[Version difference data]
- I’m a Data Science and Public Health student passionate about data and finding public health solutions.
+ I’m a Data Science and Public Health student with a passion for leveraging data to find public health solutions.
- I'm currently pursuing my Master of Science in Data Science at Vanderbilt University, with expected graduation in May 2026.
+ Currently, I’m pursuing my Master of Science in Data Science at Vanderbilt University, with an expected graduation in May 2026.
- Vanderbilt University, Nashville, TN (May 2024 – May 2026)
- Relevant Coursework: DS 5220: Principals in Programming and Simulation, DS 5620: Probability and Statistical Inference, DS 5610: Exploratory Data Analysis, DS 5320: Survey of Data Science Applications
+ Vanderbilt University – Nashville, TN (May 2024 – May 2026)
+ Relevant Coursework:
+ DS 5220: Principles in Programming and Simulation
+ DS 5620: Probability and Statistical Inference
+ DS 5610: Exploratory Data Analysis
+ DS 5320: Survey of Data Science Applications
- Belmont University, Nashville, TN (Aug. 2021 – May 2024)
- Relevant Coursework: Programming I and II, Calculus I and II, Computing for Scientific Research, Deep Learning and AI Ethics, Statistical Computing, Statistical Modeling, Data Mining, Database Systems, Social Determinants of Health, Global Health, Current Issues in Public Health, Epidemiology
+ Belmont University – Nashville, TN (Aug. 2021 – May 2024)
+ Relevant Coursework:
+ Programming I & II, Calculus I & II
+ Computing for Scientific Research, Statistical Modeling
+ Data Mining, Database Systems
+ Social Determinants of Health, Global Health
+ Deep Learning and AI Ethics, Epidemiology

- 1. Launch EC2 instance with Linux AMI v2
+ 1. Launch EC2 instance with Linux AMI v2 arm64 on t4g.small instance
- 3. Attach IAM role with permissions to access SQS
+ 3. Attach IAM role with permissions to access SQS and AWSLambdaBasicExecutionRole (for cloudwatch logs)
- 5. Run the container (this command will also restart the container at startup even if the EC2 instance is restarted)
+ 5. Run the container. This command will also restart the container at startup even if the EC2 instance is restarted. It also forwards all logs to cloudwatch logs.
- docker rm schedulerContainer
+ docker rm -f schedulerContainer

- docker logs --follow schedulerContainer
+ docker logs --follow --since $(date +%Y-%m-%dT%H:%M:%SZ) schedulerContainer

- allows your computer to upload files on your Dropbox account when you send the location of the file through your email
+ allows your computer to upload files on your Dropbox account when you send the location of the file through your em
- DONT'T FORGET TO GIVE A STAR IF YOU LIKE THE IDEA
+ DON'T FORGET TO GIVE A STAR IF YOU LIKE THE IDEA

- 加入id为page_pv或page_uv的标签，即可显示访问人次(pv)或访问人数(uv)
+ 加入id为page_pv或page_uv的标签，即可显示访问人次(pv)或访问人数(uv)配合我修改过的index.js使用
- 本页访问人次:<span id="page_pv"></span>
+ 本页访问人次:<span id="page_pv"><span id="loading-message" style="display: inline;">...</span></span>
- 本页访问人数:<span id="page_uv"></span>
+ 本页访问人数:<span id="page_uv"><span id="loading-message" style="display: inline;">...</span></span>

How to complete this task. The answer should consist of all the lines above, retyped exactly.

Written response.
- I’m a Data Science and Public Health student passionate about data and finding public health solutions.
+ I’m a Data Science and Public Health student with a passion for leveraging data to find public health solutions.
- I'm currently pursuing my Master of Science in Data Science at Vanderbilt University, with expected graduation in May 2026.
+ Currently, I’m pursuing my Master of Science in Data Science at Vanderbilt University, with an expected graduation in May 2026.
- Vanderbilt University, Nashville, TN (May 2024 – May 2026)
- Relevant Coursework: DS 5220: Principals in Programming and Simulation, DS 5620: Probability and Statistical Inference, DS 5610: Exploratory Data Analysis, DS 5320: Survey of Data Science Applications
+ Vanderbilt University – Nashville, TN (May 2024 – May 2026)
+ Relevant Coursework:
+ DS 5220: Principles in Programming and Simulation
+ DS 5620: Probability and Statistical Inference
+ DS 5610: Exploratory Data Analysis
+ DS 5320: Survey of Data Science Applications
- Belmont University, Nashville, TN (Aug. 2021 – May 2024)
- Relevant Coursework: Programming I and II, Calculus I and II, Computing for Scientific Research, Deep Learning and AI Ethics, Statistical Computing, Statistical Modeling, Data Mining, Database Systems, Social Determinants of Health, Global Health, Current Issues in Public Health, Epidemiology
+ Belmont University – Nashville, TN (Aug. 2021 – May 2024)
+ Relevant Coursework:
+ Programming I & II, Calculus I & II
+ Computing for Scientific Research, Statistical Modeling
+ Data Mining, Database Systems
+ Social Determinants of Health, Global Health
+ Deep Learning and AI Ethics, Epidemiology

- 1. Launch EC2 instance with Linux AMI v2
+ 1. Launch EC2 instance with Linux AMI v2 arm64 on t4g.small instance
- 3. Attach IAM role with permissions to access SQS
+ 3. Attach IAM role with permissions to access SQS and AWSLambdaBasicExecutionRole (for cloudwatch logs)
- 5. Run the container (this command will also restart the container at startup even if the EC2 instance is restarted)
+ 5. Run the container. This command will also restart the container at startup even if the EC2 instance is restarted. It also forwards all logs to cloudwatch logs.
- docker rm schedulerContainer
+ docker rm -f schedulerContainer

- docker logs --follow schedulerContainer
+ docker logs --follow --since $(date +%Y-%m-%dT%H:%M:%SZ) schedulerContainer

- allows your computer to upload files on your Dropbox account when you send the location of the file through your email
+ allows your computer to upload files on your Dropbox account when you send the location of the file through your em
- DONT'T FORGET TO GIVE A STAR IF YOU LIKE THE IDEA
+ DON'T FORGET TO GIVE A STAR IF YOU LIKE THE IDEA

- 加入id为page_pv或page_uv的标签，即可显示访问人次(pv)或访问人数(uv)
+ 加入id为page_pv或page_uv的标签，即可显示访问人次(pv)或访问人数(uv)配合我修改过的index.js使用
- 本页访问人次:<span id="page_pv"></span>
+ 本页访问人次:<span id="page_pv"><span id="loading-message" style="display: inline;">...</span></span>
- 本页访问人数:<span id="page_uv"></span>
+ 本页访问人数:<span id="page_uv"><span id="loading-message" style="display: inline;">...</span></span>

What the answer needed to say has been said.